Over 150,000 British adults, aged 40 and upwards were measured, weighed and surveyed about their activity levels for the study. Researchers, led by Dr Ellen Flint, discovered that for the average man, cycling to work instead of driving was associated with a weight difference of 5kg (11lbs).
For men in their thirties onwards, the need to manage weight gain and combat the associated health risks that come with it is essential.

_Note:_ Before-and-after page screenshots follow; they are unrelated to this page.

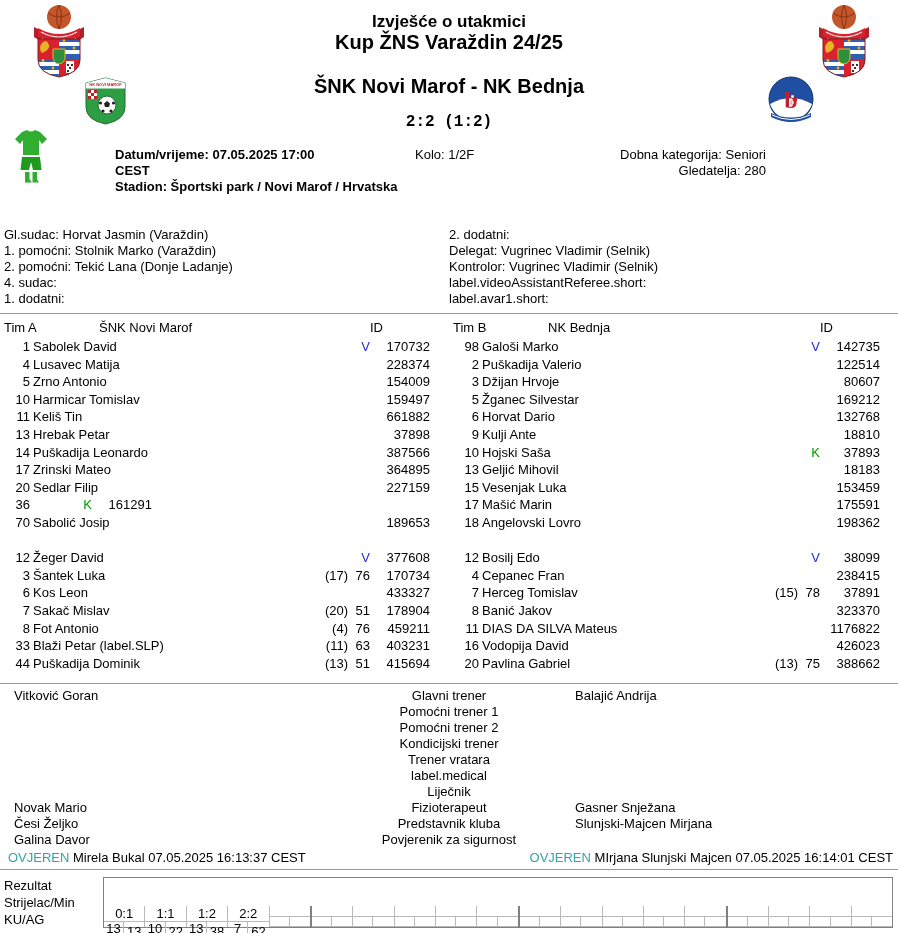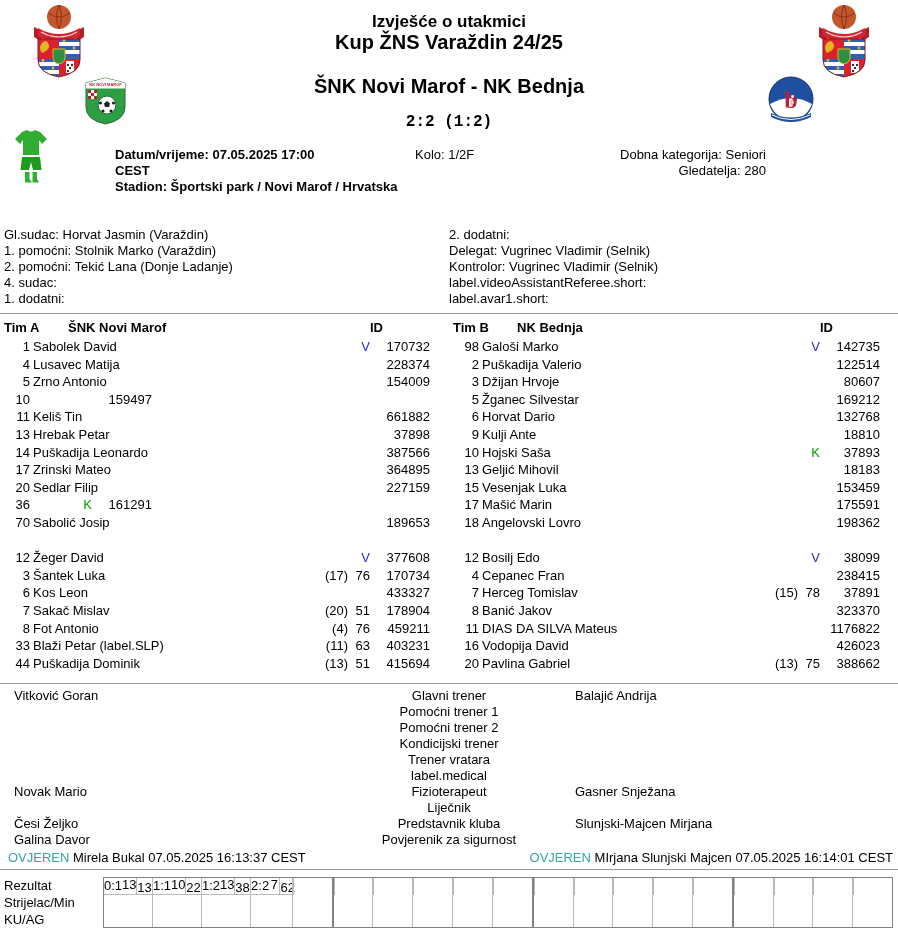"Tim A" .team-header { font-weight: bold -> normal; gap: none -> 31px }
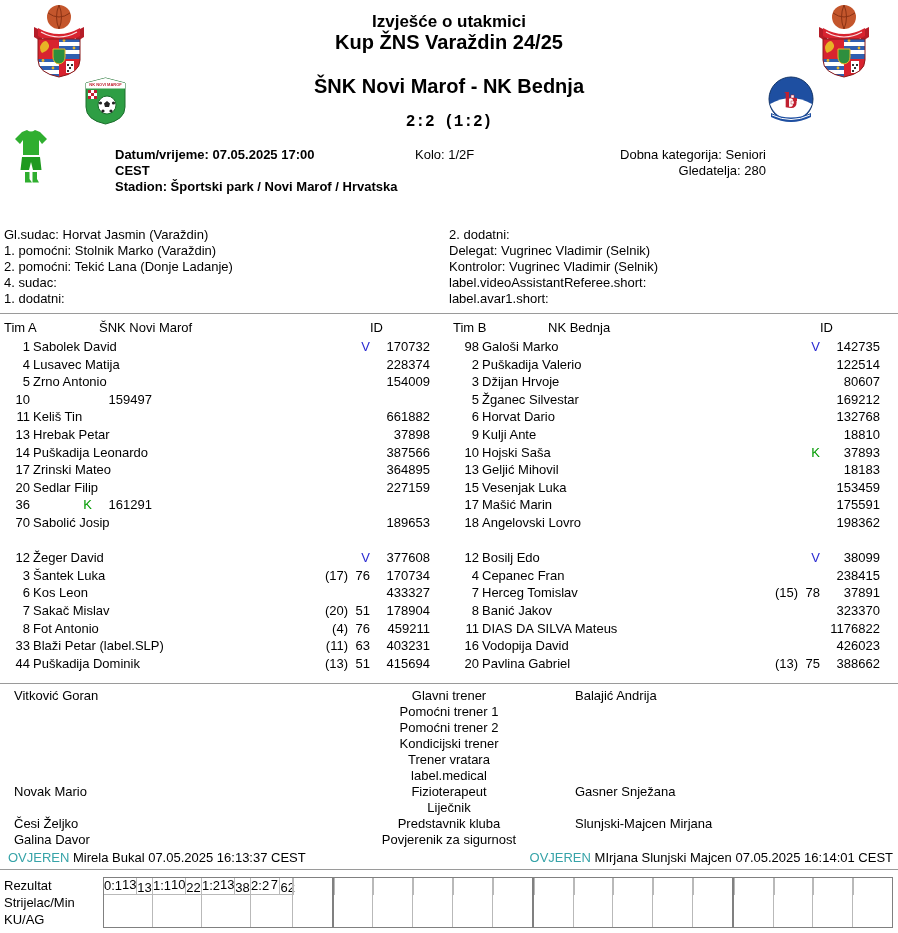"Harmicar Tomislav" span.pname { html: none -> <span>Harmicar Tomislav</span> }
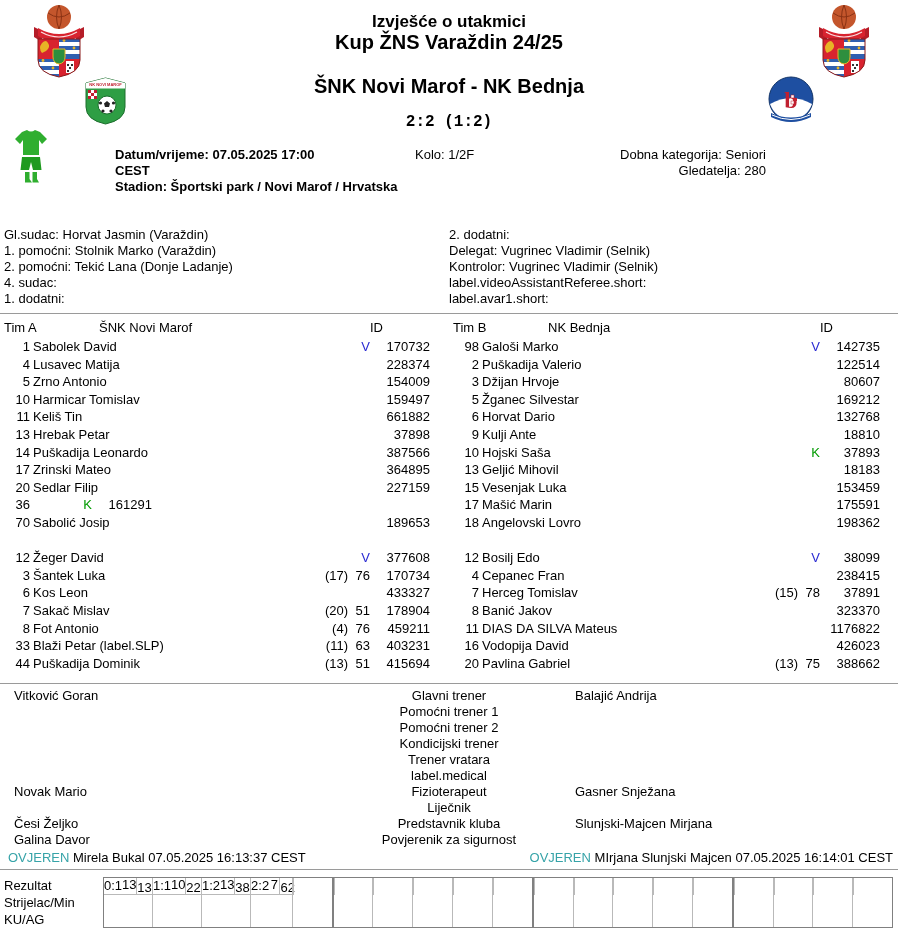"Novak Mario" div.staff-row { order: before "Liječnik" -> after "Liječnik" }
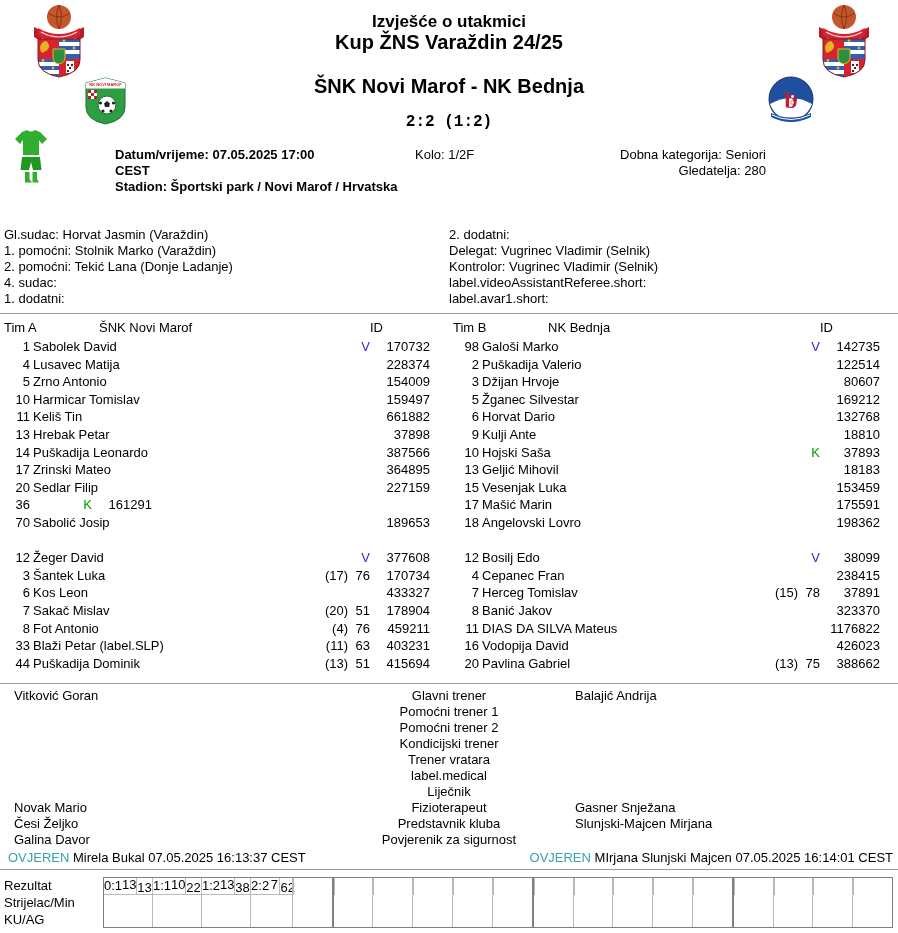"0:1" .rg-group { flex-direction: row -> column; margin-top: none -> 28px }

Research shows that muscle mass, aerobic capacity and flexibility in men naturally goes into decline at this age. But by maintaining exercise levels through sports such as cycling, those most at risk of ‘middle age spread’ or its deadlier form – metabolic syndrome – can put up a strong fight for a longer, healthier life.
“Two thirds of the UK population don’t achieve weekly recommended levels of physical activity,” says Dr Flint. “But our study found that those who do manage to build physical exertion into their commute tend to be less heavy and have less body fat than people who drive all the way to work.”